The commission is also analyzing the use of an existing exemption for generics drugmakers to manufacture products for research purpose when the drug they are copying remains protected by a patent or other certificates. It is called Bolar Exemption. The exemption is an EU law but was issued as directives, leading to different interpretation across EU countries. For example, the Dutch and the U.K. allowed generics to be manufactured for testing only to obtain EU license, while Germany applied the exemption to manufacture generics and originator products to obtain a license anywhere in the world. The U.K. has since increased the breadth of the exemption, more in line with Germany. Finally, the Commission is also looking at whether protections for rare disease drugs, known as orphan drugs, such as Glivec, plus rewards for testing medicines in children, are fair and balanced.
Medicines are increasingly targeted at small patients population and win orphan drug market protection, a trend labeled the “orphanisation” of the drug. The pharmaceutical industry says scientific development has led to more targeted medicine. But healthcare advocates and EU government worry the system has gotten out of hands. Out of 20 biggest selling drug in the world, 19 are orphan drugs, demonstrating the pricing pressure these medicines are having both on health systems. There are additional protections for testing medicines in children. If a company studied a drug in children and shared that data with its product information, even if the study results were negative, the company will receive an extra six months of market exclusivity. If a product is an approved orphan medicine and it was studied in children, the company earns an extra two years of market exclusivity. And if a medicine is developed specifically for children, the company is eligible to apply for a license specifically to treat children, which guarantees 10 years of market protection as an incentive.
Though the Commission’s overarching assessment is at the early stages of Europe’s zigzag bureaucratic processes, it could ultimately result in significant change to the landscape of incentives for the sector.

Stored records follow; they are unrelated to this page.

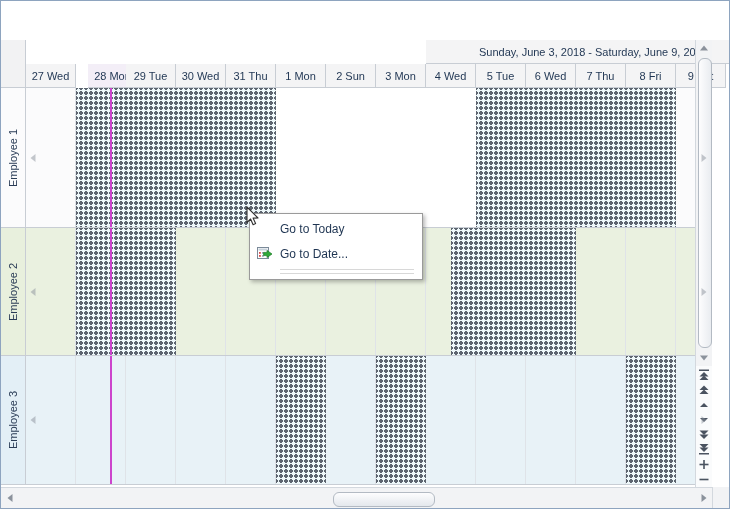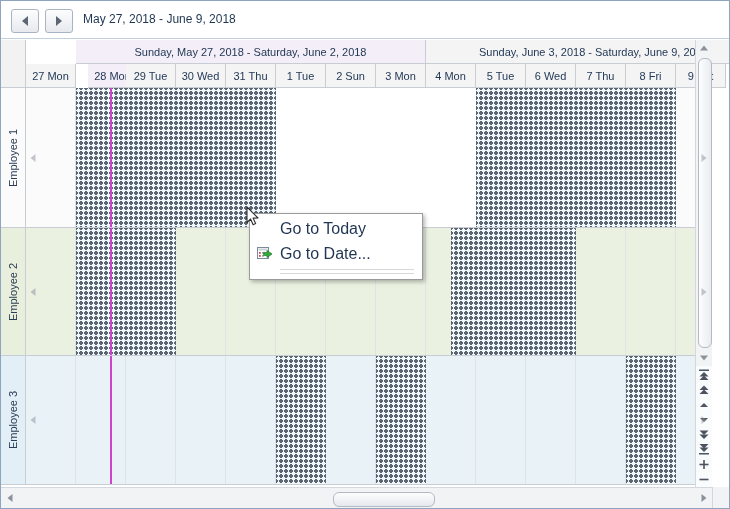--- a/index.html
+++ b/index.html
@@ -101,61 +101,51 @@
   #hthumb{position:absolute;left:332px;top:4px;width:100px;height:13px;
      border:1px solid #b3bac3;border-radius:6px;
      background:linear-gradient(#fdfdfe,#e4e8ed);cursor:pointer;}
   #corner-box{position:absolute;right:0;bottom:0;width:17px;height:21px;background:#f2f3f5;border-left:1px solid #d3d8de;box-sizing:border-box;}
 
   
   #ctxmenu{position:absolute;left:248px;top:212px;width:172px;
      background:#ffffff;border:1px solid #9a9a9a;
      box-shadow:2px 2px 4px rgba(0,0,0,.28);z-index:50;padding:2px 0;}
   .mi{position:relative;height:25px;display:flex;align-items:center;cursor:pointer;}
-  .mi .mtext{position:absolute;left:30px;font-size:16px;color:#1f3552;white-space:nowrap;}
+  .mi .mtext{position:absolute;left:30px;font-size:12px;color:#1f3552;white-space:nowrap;}
   .mi .arrow{position:absolute;right:11px;top:50%;transform:translateY(-50%);
      width:0;height:0;border-top:4px solid transparent;border-bottom:4px solid transparent;border-left:5px solid #1f3552;}
   .mi .micon{position:absolute;left:7px;top:50%;transform:translateY(-50%);width:16px;height:16px;}
   .msep{height:1px;margin:3px 8px 3px 30px;background:#d8d8d8;}
 
   
   #cursor{position:absolute;left:245px;top:205px;z-index:60;pointer-events:none;}
 </style>
 </head>
 <body>
 
 <div id="app">
 
-  <div id="toolbar">
-    <div class="navbtn prev">
-      <span class="tri"></span>
-    </div>
-    <div class="navbtn next">
-      <span class="tri"></span>
-    </div>
-    <div id="range-label">May 27, 2018 - June 9, 2018</div>
-  </div>
 
   <div id="hdr-corner"></div>
 
   <div id="week-row">
-      <div class="weekcell" style="left: 50px; width: 350px;">Sunday, May 27, 2018 - Saturday, June 2, 2018</div>
       <div class="weekcell plain" style="left: 400px; width: 336px;">Sunday, June 3, 2018 - Saturday, June 9, 2018</div>
     </div>
 
   <div id="day-row">
-      <div class="daycell" style="left: 0px; width: 50px;">27 Mon</div>
+      <div class="daycell" style="left: 0px; width: 50px;">27 Wed</div>
       <div class="daycell hl" style="left: 62px; width: 50px;">28 Mon</div>
       <div class="daycell" style="left: 100px; width: 50px;">29 Tue</div>
       <div class="daycell" style="left: 150px; width: 50px;">30 Wed</div>
       <div class="daycell" style="left: 200px; width: 50px;">31 Thu</div>
-      <div class="daycell" style="left: 250px; width: 50px;">1 Tue</div>
+      <div class="daycell" style="left: 250px; width: 50px;">1 Mon</div>
       <div class="daycell" style="left: 300px; width: 50px;">2 Sun</div>
       <div class="daycell" style="left: 350px; width: 50px;">3 Mon</div>
-      <div class="daycell" style="left: 400px; width: 50px;">4 Mon</div>
+      <div class="daycell" style="left: 400px; width: 50px;">4 Wed</div>
       <div class="daycell" style="left: 450px; width: 50px;">5 Tue</div>
       <div class="daycell" style="left: 500px; width: 50px;">6 Wed</div>
       <div class="daycell" style="left: 550px; width: 50px;">7 Thu</div>
       <div class="daycell" style="left: 600px; width: 50px;">8 Fri</div>
       <div class="daycell" style="left: 650px; width: 50px;">9 Sat</div>
     </div>
 
   <div id="body">
       <div class="res-row" style="top: 0px; height: 140px; background: rgb(251, 251, 252);">
         <div class="res-head" style="background: rgb(251, 251, 252);">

“The Commission’s impact is potentially huge. However, this would only occur if the Commission legislates,” said Adrian van den Hoven, head of Medicines for Europe, which represents the generics and biosimilars industries.
While the Commission holds the power to investigate, the impact of the final reports rests on the shoulders of EU leaders and lawmakers. Van den Hoven thinks the reports will be “rather wishy-washy with recommendations hidden between the lines.” He said the “main issue” will be how the Council and European Parliament react. The studies will all need to be taken back to the Council next year and debated. This could result in further studies being requested. Then, in 2019 will be the European election, which means everything will stop and a new Commission put in place. Therefore few people expect anything to happen before 2020. Meanwhile, the pharmaceutical industry believes this is entirely the wrong discussion to have with regard to the affordability and sustainability of healthcare systems.